Start of Dataset entries

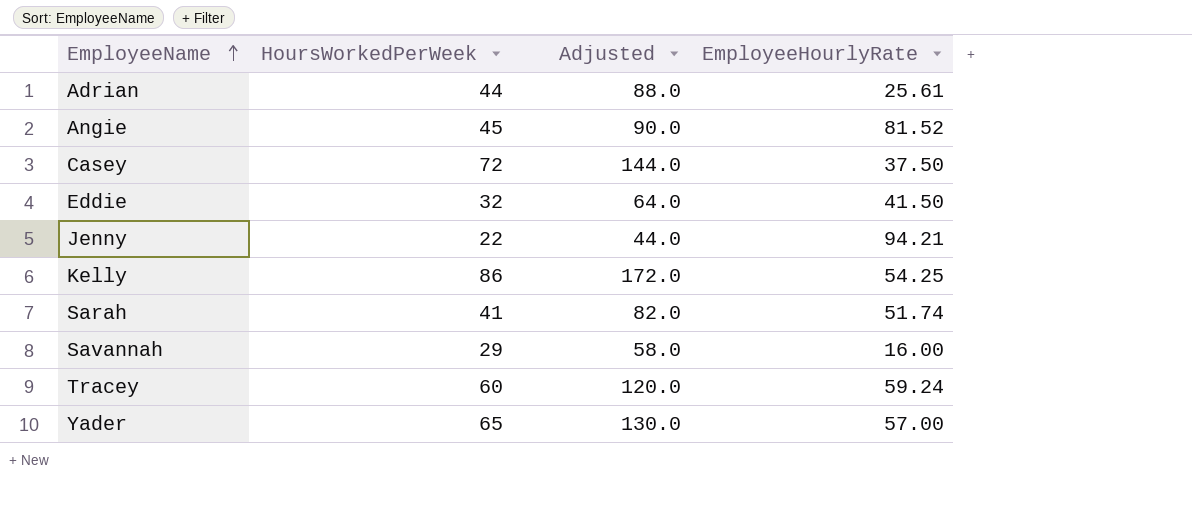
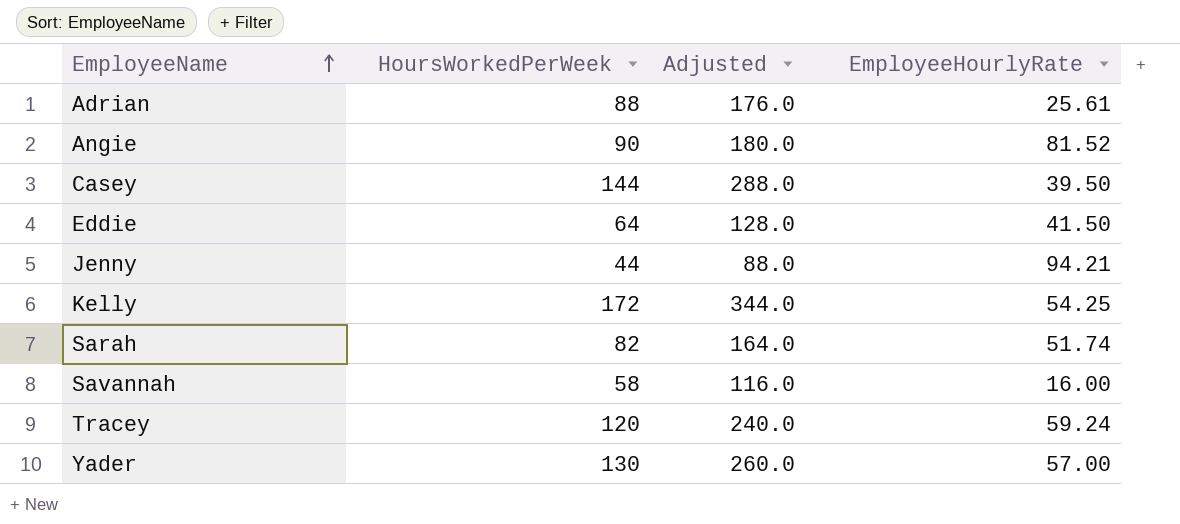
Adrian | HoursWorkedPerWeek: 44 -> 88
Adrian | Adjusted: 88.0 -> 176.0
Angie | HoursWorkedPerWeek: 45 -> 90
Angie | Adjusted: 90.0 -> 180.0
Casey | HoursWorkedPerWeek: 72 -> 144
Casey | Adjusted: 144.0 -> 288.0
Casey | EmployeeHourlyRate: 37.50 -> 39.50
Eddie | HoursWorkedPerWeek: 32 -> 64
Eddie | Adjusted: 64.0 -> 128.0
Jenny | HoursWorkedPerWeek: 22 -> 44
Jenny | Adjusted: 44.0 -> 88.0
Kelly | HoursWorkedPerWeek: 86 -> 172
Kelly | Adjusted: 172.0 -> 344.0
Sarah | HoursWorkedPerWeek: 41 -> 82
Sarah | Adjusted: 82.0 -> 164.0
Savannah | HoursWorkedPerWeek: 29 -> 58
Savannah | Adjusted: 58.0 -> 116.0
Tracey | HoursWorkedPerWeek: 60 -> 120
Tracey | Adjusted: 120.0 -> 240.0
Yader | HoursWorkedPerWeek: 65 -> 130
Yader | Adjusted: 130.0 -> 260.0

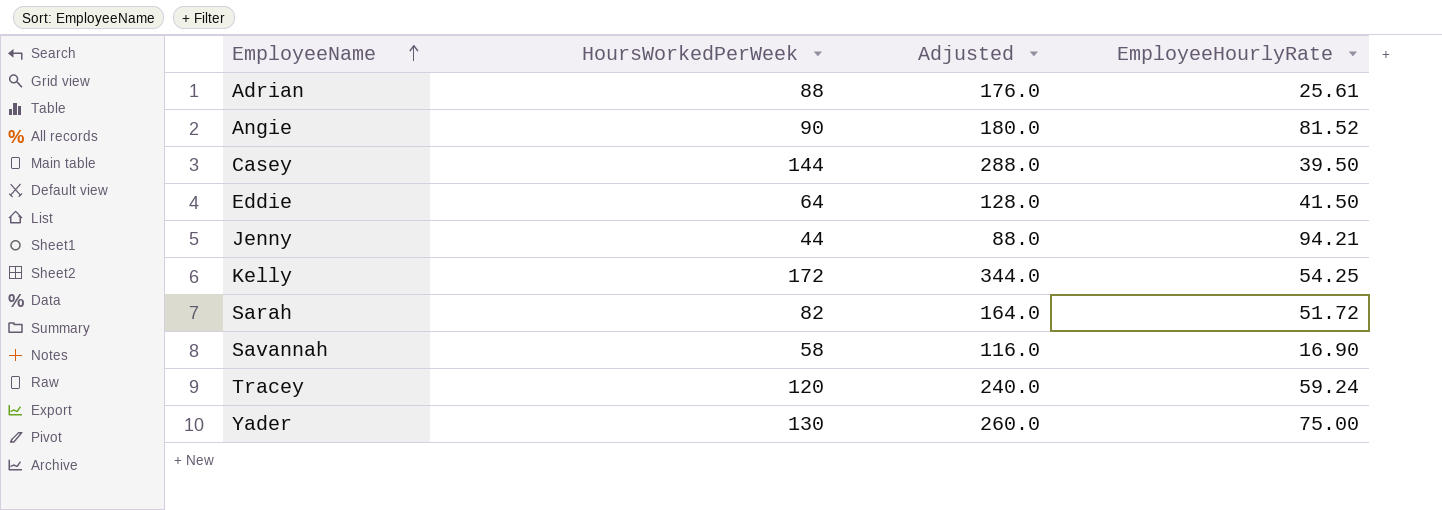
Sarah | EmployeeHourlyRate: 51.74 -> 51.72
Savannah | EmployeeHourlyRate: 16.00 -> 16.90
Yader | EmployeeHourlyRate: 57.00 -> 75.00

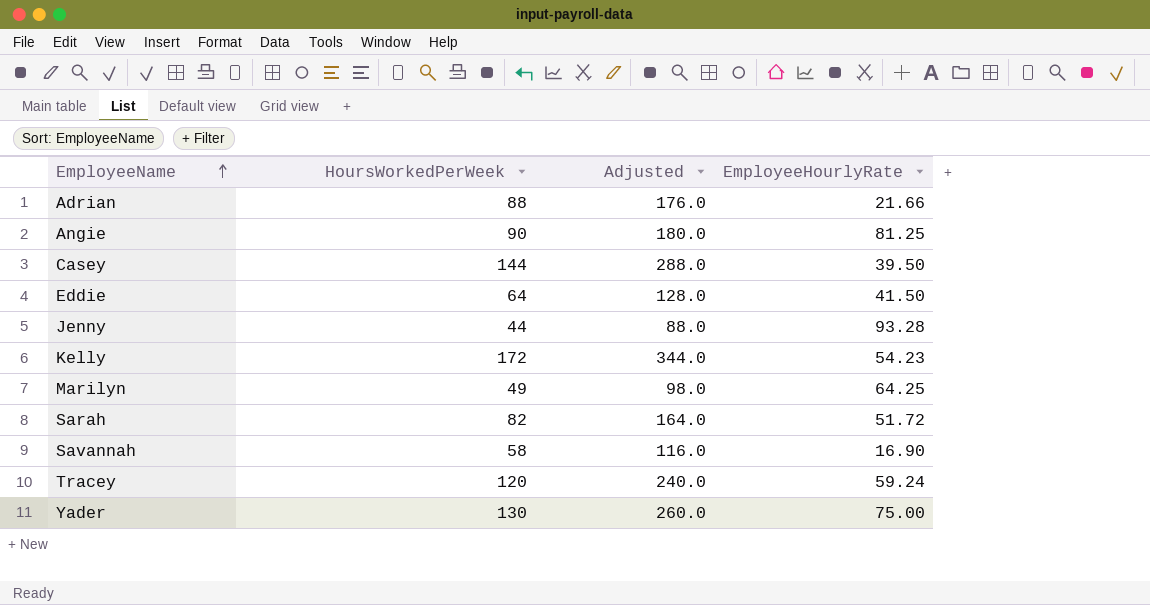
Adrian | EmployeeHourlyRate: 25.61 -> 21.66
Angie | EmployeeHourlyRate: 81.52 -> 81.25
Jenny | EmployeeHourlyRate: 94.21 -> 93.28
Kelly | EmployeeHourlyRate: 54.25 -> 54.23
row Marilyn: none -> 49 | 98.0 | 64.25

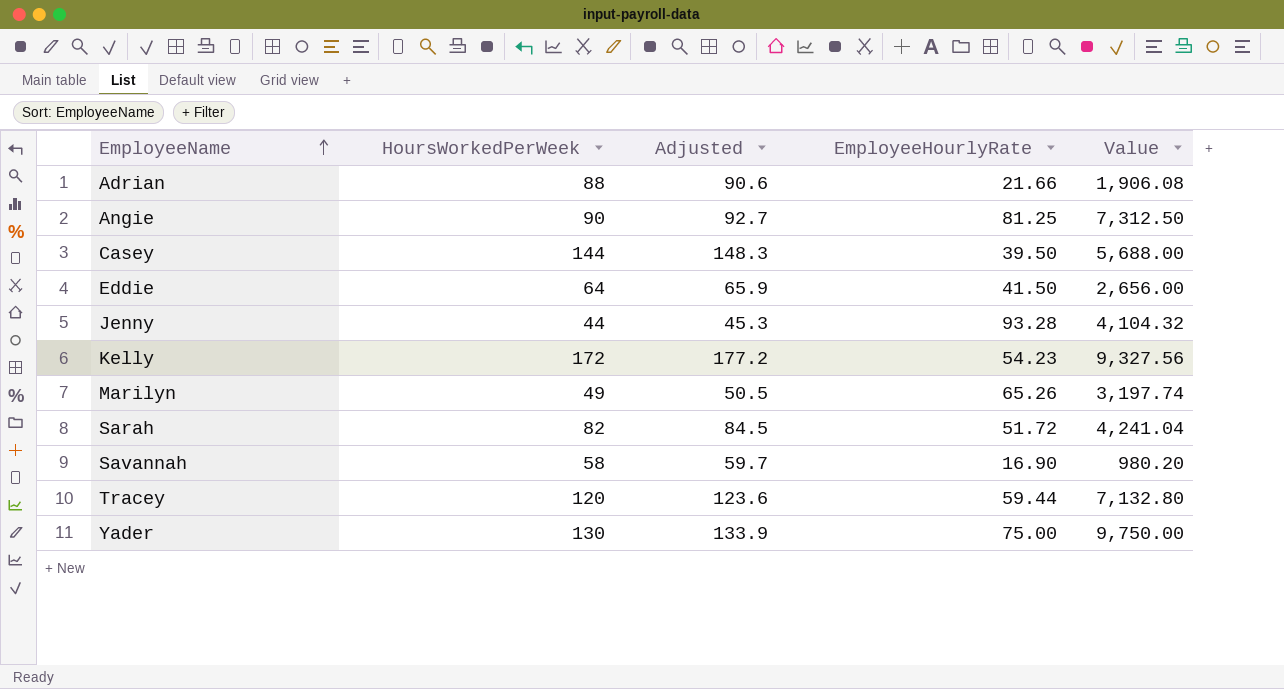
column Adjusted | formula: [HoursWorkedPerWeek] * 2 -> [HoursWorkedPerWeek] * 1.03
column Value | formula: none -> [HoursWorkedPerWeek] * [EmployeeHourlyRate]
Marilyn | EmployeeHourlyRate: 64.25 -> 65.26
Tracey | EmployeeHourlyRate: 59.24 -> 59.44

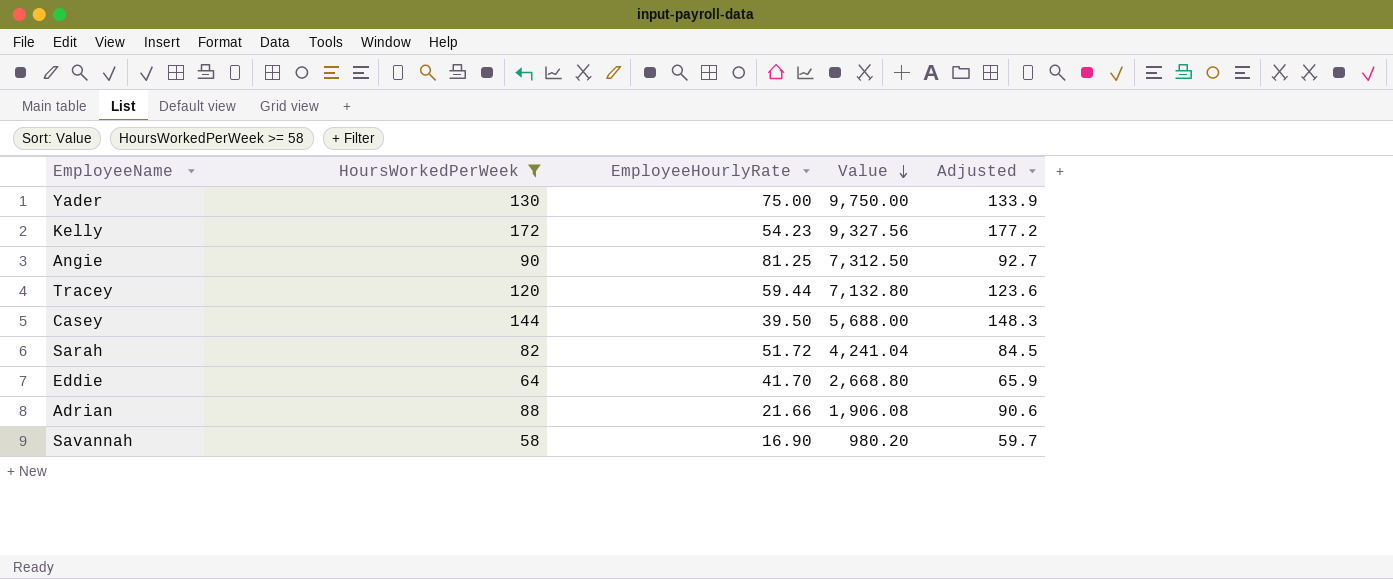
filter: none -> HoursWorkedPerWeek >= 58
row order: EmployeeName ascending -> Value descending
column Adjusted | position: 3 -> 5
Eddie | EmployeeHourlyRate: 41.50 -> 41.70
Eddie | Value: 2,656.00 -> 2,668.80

End of Dataset entries
Start of Dataset entries

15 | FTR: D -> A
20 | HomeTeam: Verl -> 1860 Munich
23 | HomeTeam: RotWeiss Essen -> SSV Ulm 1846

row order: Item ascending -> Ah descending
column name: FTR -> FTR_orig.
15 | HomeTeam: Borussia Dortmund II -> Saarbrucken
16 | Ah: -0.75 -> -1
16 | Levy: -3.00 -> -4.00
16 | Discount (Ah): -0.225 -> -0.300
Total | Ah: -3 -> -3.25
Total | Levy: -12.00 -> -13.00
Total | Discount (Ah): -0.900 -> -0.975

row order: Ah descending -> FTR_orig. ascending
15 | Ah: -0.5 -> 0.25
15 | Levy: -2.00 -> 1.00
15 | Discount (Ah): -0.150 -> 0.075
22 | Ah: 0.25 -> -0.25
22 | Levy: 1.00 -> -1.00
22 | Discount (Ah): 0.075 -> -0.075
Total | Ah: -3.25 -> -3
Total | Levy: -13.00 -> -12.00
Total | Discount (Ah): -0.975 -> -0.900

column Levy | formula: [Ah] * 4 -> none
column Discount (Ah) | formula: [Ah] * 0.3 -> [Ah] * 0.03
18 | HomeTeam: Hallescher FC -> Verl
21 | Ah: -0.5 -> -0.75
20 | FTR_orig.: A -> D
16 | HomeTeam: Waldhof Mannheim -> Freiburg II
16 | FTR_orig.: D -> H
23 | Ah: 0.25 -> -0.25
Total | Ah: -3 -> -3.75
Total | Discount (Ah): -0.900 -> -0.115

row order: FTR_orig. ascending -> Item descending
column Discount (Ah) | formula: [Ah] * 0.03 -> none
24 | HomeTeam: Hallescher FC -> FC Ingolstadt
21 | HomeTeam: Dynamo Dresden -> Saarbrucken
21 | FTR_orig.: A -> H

End of Dataset entries

- _Exercise requirements_
Lines that contain "Sarah" should be pulled from the entries above and reported.

- _Result_
Sarah | HoursWorkedPerWeek: 41 -> 82
Sarah | Adjusted: 82.0 -> 164.0
Sarah | EmployeeHourlyRate: 51.74 -> 51.72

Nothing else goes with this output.